Living Out Loud

When You Cuss in Front of Your Mama, You Can't Take it Back


I gave folks a chuckle yesterday when I commented that I, an almost 60-year-old man with multiple grandchildren can't cuss on my blog anymore because my mama reads it now. I mean, I can sort of cuss, maybe a damn or a hell, but f-bombs are definitely off the table. There were damns and hells in To Kill a Mockingbird, so I'm going with them being part of the vernacular, but I'm just going to have to find a way to express strong emotion without acting like I'm living in the barracks again.

I'm not exactly a mama's boy by any stretch of the imagination. I left home when I was 14 after the school I was attending objected to me trying to smoke the first joint I ever bought in my whole life on the playground (that could be clearly seen from the classrooms) between classes on a windy day when all I had was three matches. The "please don't come back to our school" situation coupled with a stepfather I didn't get along with very well resulted in my cross-state move to live with a relative who had more of a tough love philosophy. It all worked out.

My Mama is adored by her grandchildren and great-grandchildren. She lives on a nice 11-acre spread in one of North Carolina's coastal counties. She is 77 years old and cuts the grass on the place herself. And listen, I don't care how fast you walk, she walks faster than you. Most mornings she makes a short drive over to the barrier island near her home and walks miles through the sand dunes and coastal forest at Ft. Macon State Park. In the past five years she's walked across England from coast to coast AND completed the Camino de Santiago in Spain. I recently sent her info about walking across Bali, and she may take me up on it.

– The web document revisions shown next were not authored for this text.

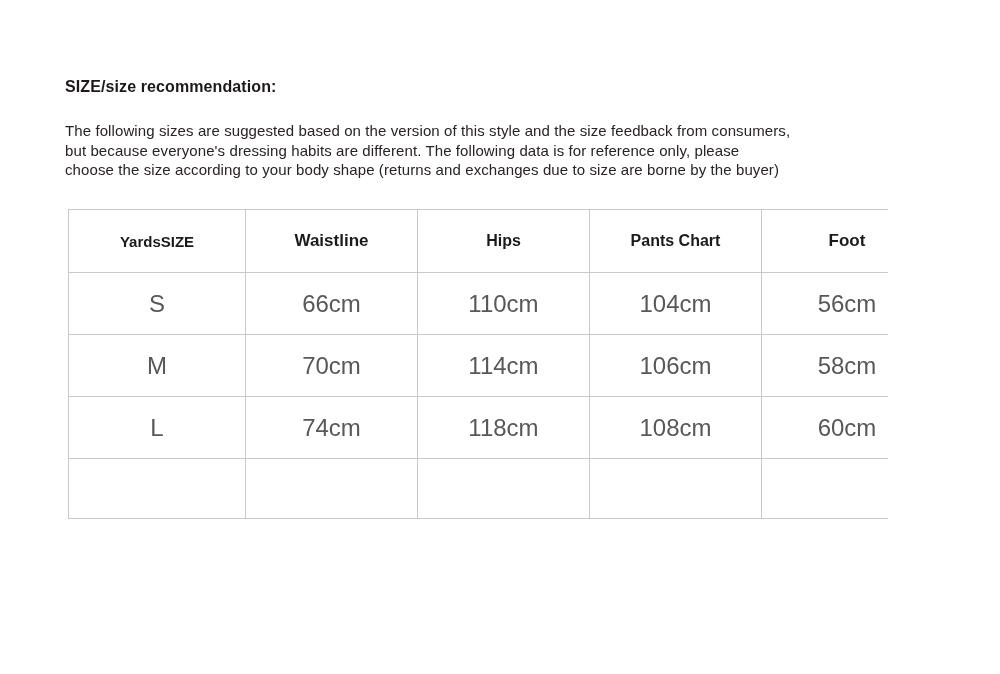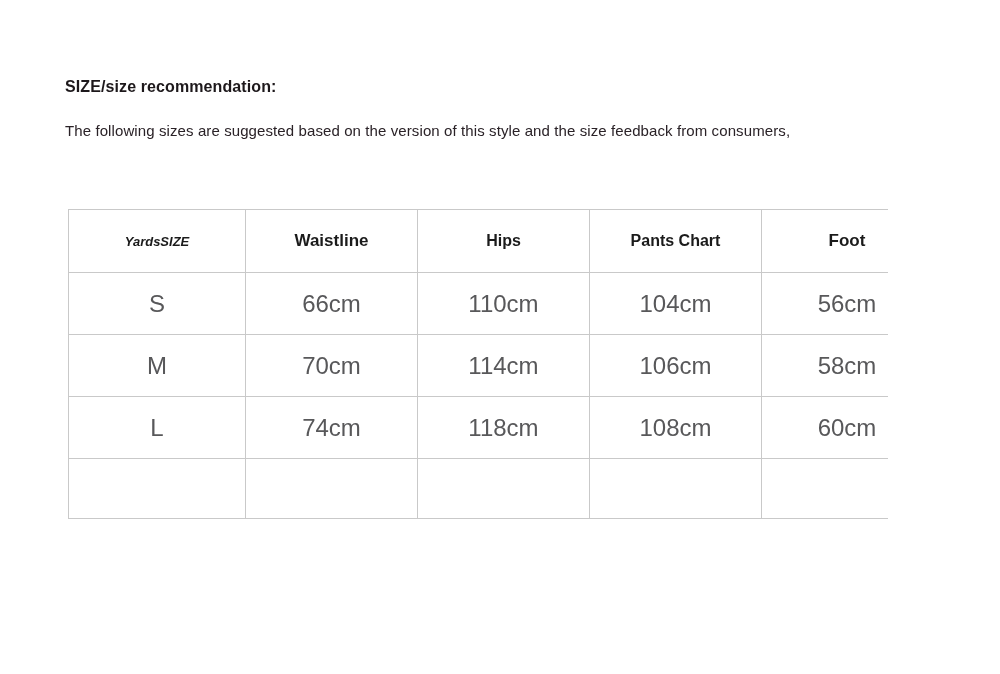--- a/index.html
+++ b/index.html
@@ -60,6 +60,7 @@
 
   <div class="disclaimer">
     <div>The following sizes are suggested based on the version of this style and the size feedback from consumers,</div>
+    <div>but because everyone's dressing habits are different. The following data is for reference only, please</div>
   </div>
 
   <div class="chart-section">

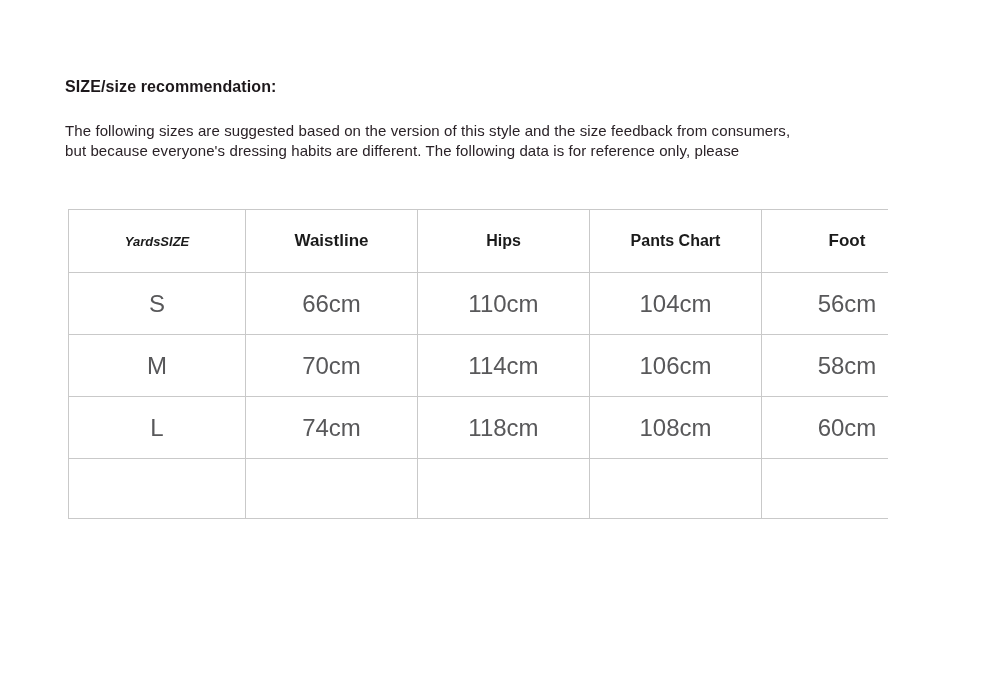--- a/index.html
+++ b/index.html
@@ -61,6 +61,7 @@
   <div class="disclaimer">
     <div>The following sizes are suggested based on the version of this style and the size feedback from consumers,</div>
     <div>but because everyone's dressing habits are different. The following data is for reference only, please</div>
+    <div>choose the size according to your body shape (returns and exchanges due to size are borne by the buyer)</div>
   </div>
 
   <div class="chart-section">

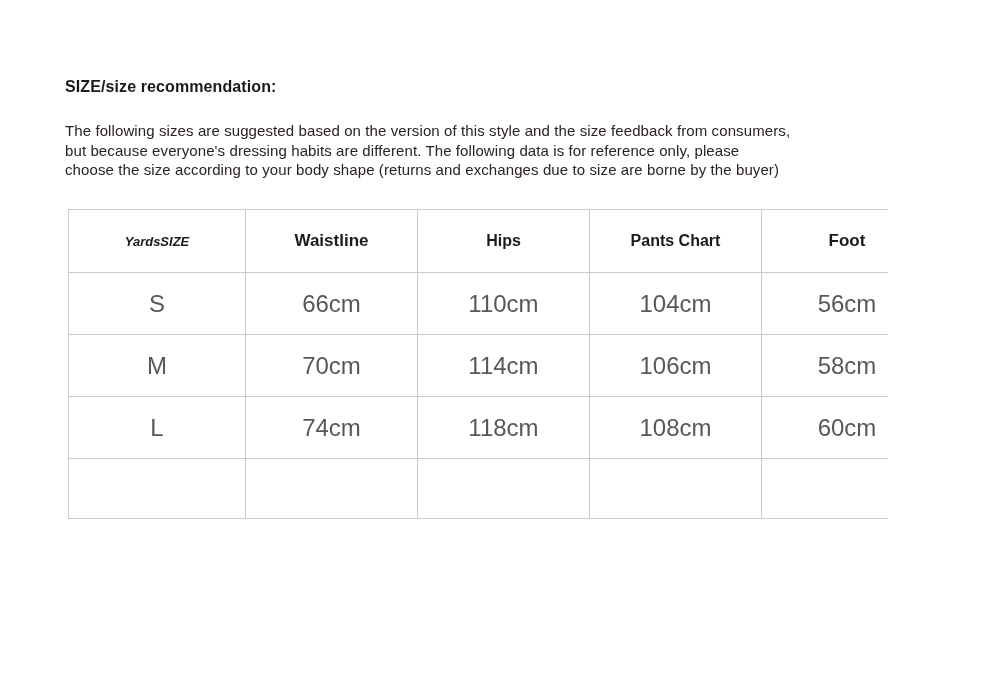--- a/index.html
+++ b/index.html
@@ -42,7 +42,7 @@
   table.size-table th{
     color:#1b1b1b;font-weight:bold;height:62px;
   }
-  th.h-sm{font-size:13px;font-style:italic;}
+  th.h-sm{font-size:15px;}
   th.h-md{font-size:16px;}
   th.h-lg{font-size:17px;}
   table.size-table td{

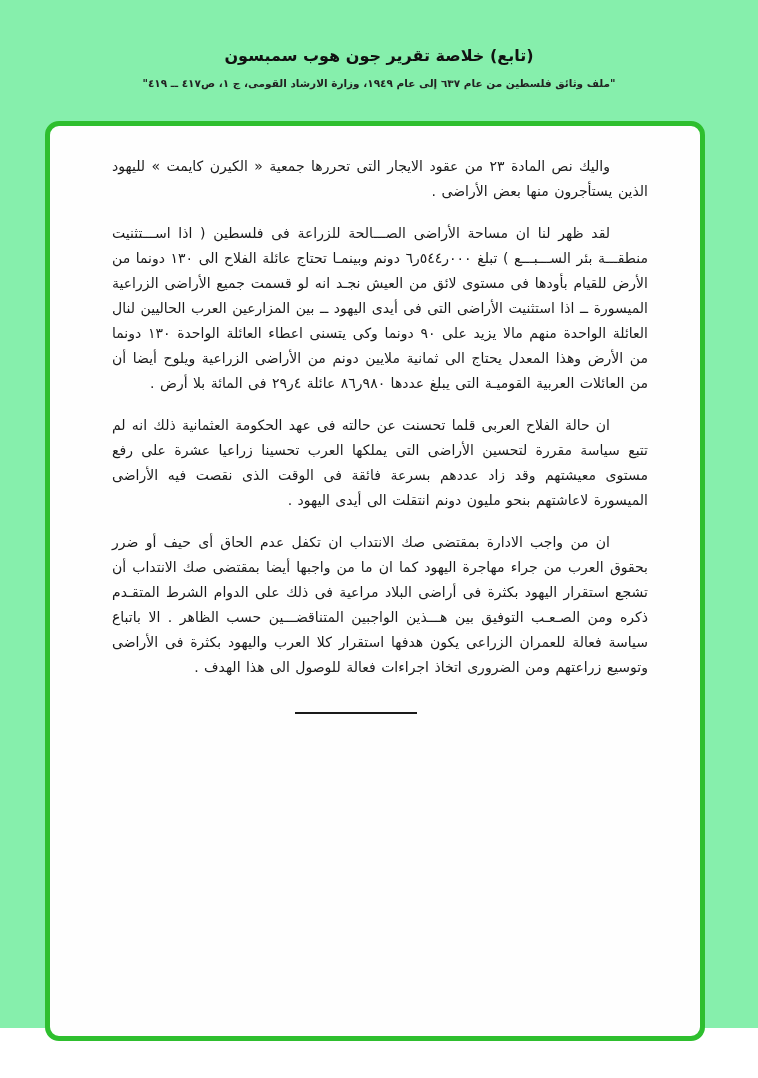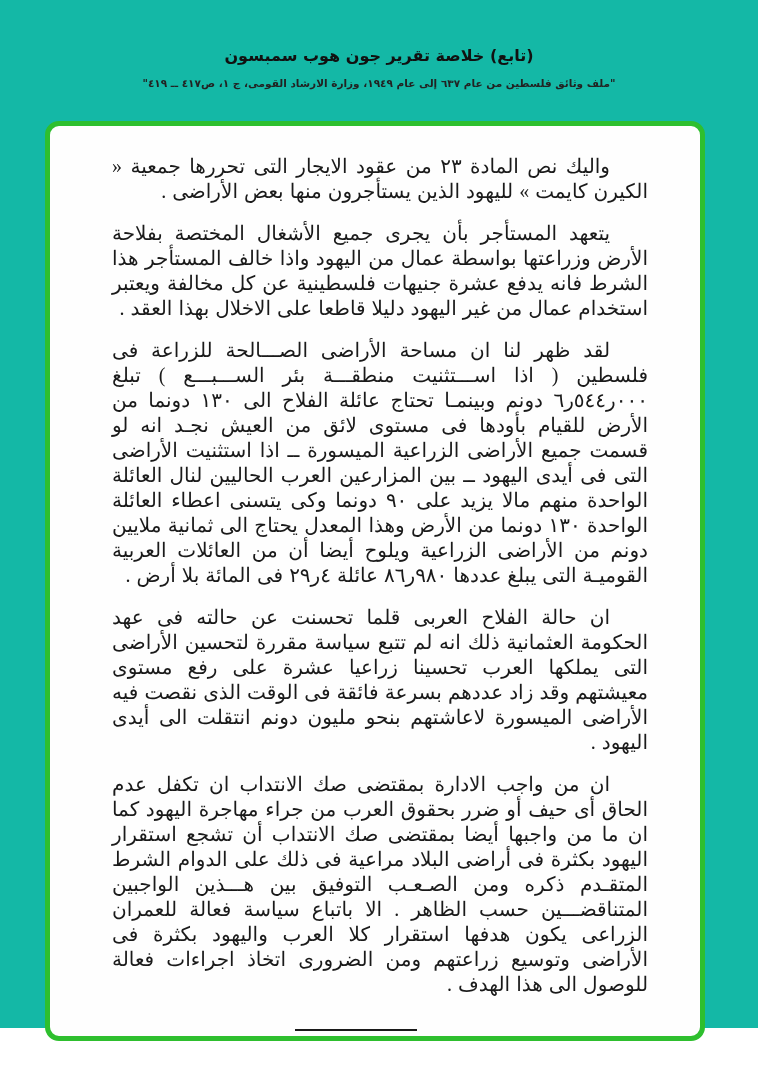--- a/index.html
+++ b/index.html
@@ -19,7 +19,7 @@
     width: 758px;
     height: 1028px;
     position: relative;
-    background: #14b8a6;
+    background: #86efac;
   }
   .header {
     direction: rtl;

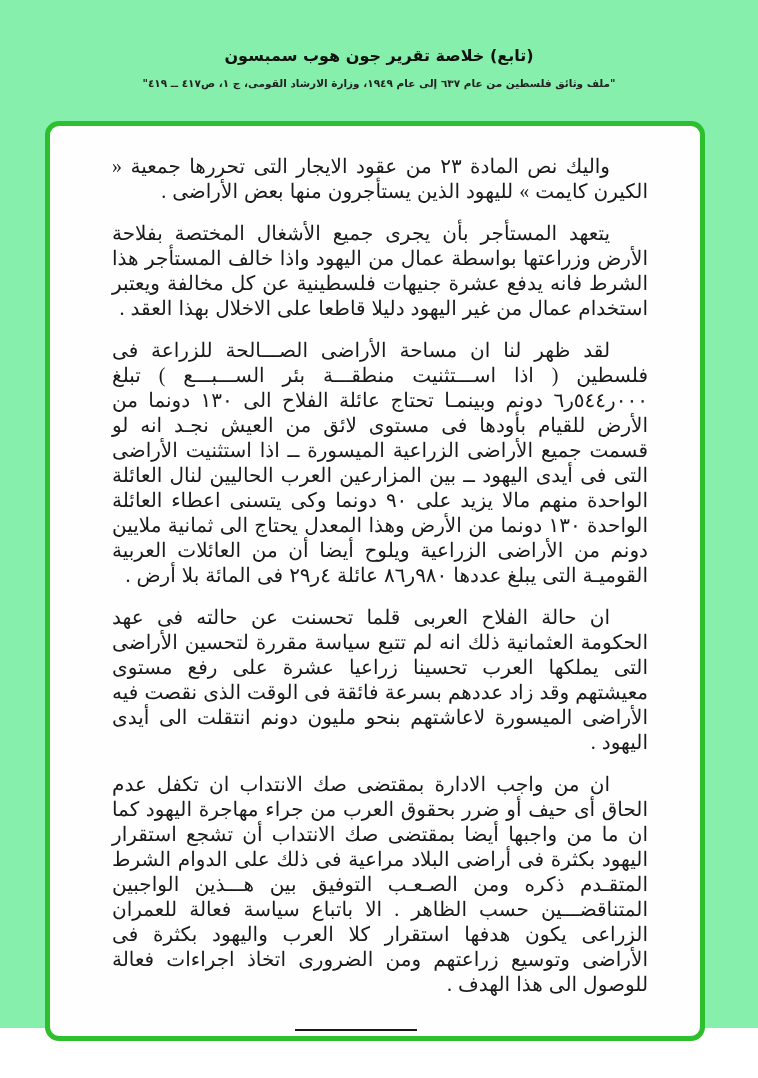--- a/index.html
+++ b/index.html
@@ -53,10 +53,9 @@
     direction: rtl;
     text-align: justify;
     padding: 28px 52px 0 62px;
-    font-size: 20px;
+    font-size: 14px;
     line-height: 25px;
     color: #1a1a1a;
-    font-family: Liberation Serif, serif;
   }
   .text-block p {
     margin: 0 0 17px 0;

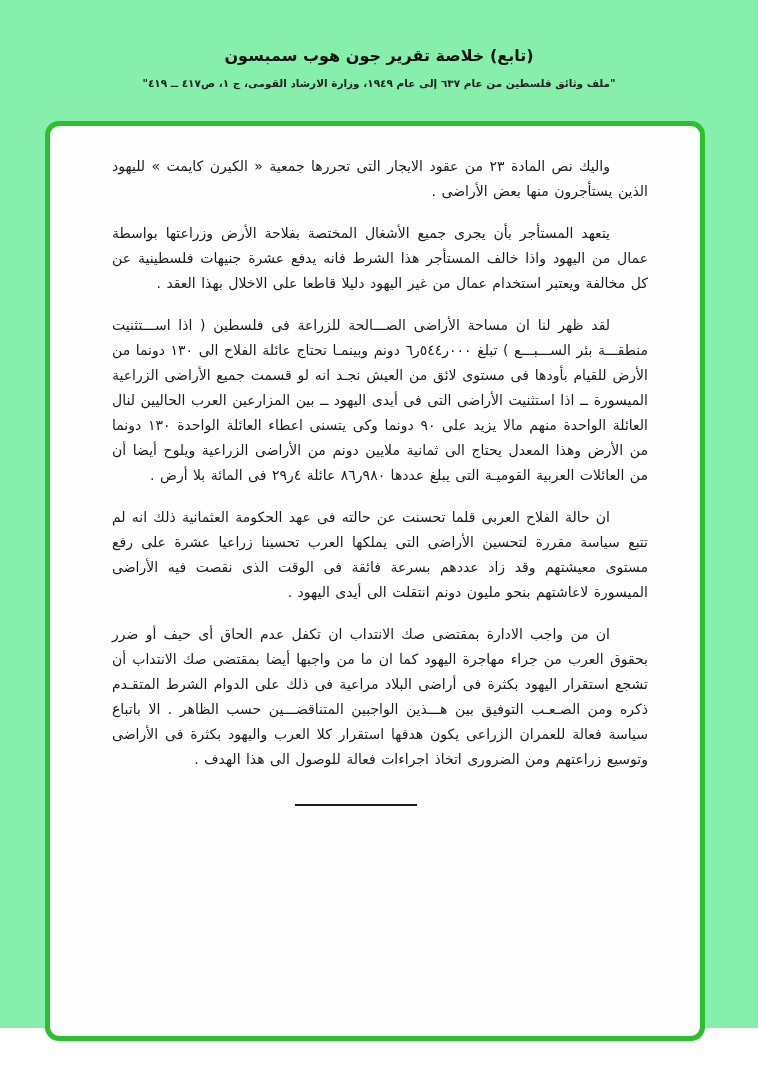--- a/index.html
+++ b/index.html
@@ -84,7 +84,6 @@
   <div class="green-frame">
     <div class="text-block">
       <p>واليك نص المادة ٢٣ من عقود الايجار التى تحررها جمعية « الكيرن كايمت » لليهود الذين يستأجرون منها بعض الأراضى .</p>
-      <p>يتعهد المستأجر بأن يجرى جميع الأشغال المختصة بفلاحة الأرض وزراعتها بواسطة عمال من اليهود واذا خالف المستأجر هذا الشرط فانه يدفع عشرة جنيهات فلسطينية عن كل مخالفة ويعتبر استخدام عمال من غير اليهود دليلا قاطعا على الاخلال بهذا العقد .</p>
       <p>لقد ظهر لنا ان مساحة الأراضى الصـــالحة للزراعة فى فلسطين ( اذا اســـتثنيت منطقـــة بئر الســـبـــع ) تبلغ ٠٠٠ر٥٤٤ر٦ دونم وبينمـا تحتاج عائلة الفلاح الى ١٣٠ دونما من الأرض للقيام بأودها فى مستوى لائق من العيش نجـد انه لو قسمت جميع الأراضى الزراعية الميسورة ــ اذا استثنيت الأراضى التى فى أيدى اليهود ــ بين المزارعين العرب الحاليين لنال العائلة الواحدة منهم مالا يزيد على ٩٠ دونما وكى يتسنى اعطاء العائلة الواحدة ١٣٠ دونما من الأرض وهذا المعدل يحتاج الى ثمانية ملايين دونم من الأراضى الزراعية ويلوح أيضا أن من العائلات العربية القوميـة التى يبلغ عددها ٩٨٠ر٨٦ عائلة ٤ر٢٩ فى المائة بلا أرض .</p>
       <p>ان حالة الفلاح العربى قلما تحسنت عن حالته فى عهد الحكومة العثمانية ذلك انه لم تتبع سياسة مقررة لتحسين الأراضى التى يملكها العرب تحسينا زراعيا عشرة على رفع مستوى معيشتهم وقد زاد عددهم بسرعة فائقة فى الوقت الذى نقصت فيه الأراضى الميسورة لاعاشتهم بنحو مليون دونم انتقلت الى أيدى اليهود .</p>
       <p>ان من واجب الادارة بمقتضى صك الانتداب ان تكفل عدم الحاق أى حيف أو ضرر بحقوق العرب من جراء مهاجرة اليهود كما ان ما من واجبها أيضا بمقتضى صك الانتداب أن تشجع استقرار اليهود بكثرة فى أراضى البلاد مراعية فى ذلك على الدوام الشرط المتقـدم ذكره ومن الصـعـب التوفيق بين هـــذين الواجبين المتناقضـــين حسب الظاهر . الا باتباع سياسة فعالة للعمران الزراعى يكون هدفها استقرار كلا العرب واليهود بكثرة فى الأراضى وتوسيع زراعتهم ومن الضرورى اتخاذ اجراءات فعالة للوصول الى هذا الهدف .</p>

She was the youngest daughter of a tobacco farmer and grew up in a house without running water or indoor plumbing. I came along when she was just a few months past her 17th birthday and my brother got here before she turned 20. She and my Dad divorced when I was in first grade (I also had a sister by then) and her second husband turned into the stepfather I didn't get along with. He also turned out to be an unfaithful cad. Oh, amidst all that, she also was diagnosed with cancer and survived that just fine, thank you. Despite everything, Mama managed to complete nursing school in the late 70s and supported my siblings on the meager pay that nurses earned at that time, unlike now when they are relatively well paid and respected. She later earned that pay and respect by becoming a sought-after member of the ICU team at her hospital.

We were all raised to love reading and learning. There was always enough money for books even if we had the same 19-inch TV my whole life growing up. With her support, my brother and sister were both excellent students and went on to attend the flagship university of our state in Chapel Hill. In the early 80s she finally met someone who loved and respected her exactly the way she deserved, and they were married until his death in 2008.

Although we were not religious when I was a kid, faith became more and more important to Mama through the years. She's went to Rwanda numerous times to serve as a medical missionary with her husband, a physician. She is a true servant to her church, and by that, I mean its people. She is forever cooking for folks who are ill or in need. She gives generously to charity and she remembers birthdays and anniversaries and Christmas. The church may also have something to do with her lack of appreciation for my colorful language.

If you can't tell, I adore her just like my kids and grandkids do. Not only that, I respect her and credit her for a lot of the things I like about myself: knowing that people matter, that hard work is important, and that love is unconditional when it's real. Not cussing on the Internet is a small price to pay to stay in her good graces and to avoid hurting her feelings. I know you're reading this Mama. I love you!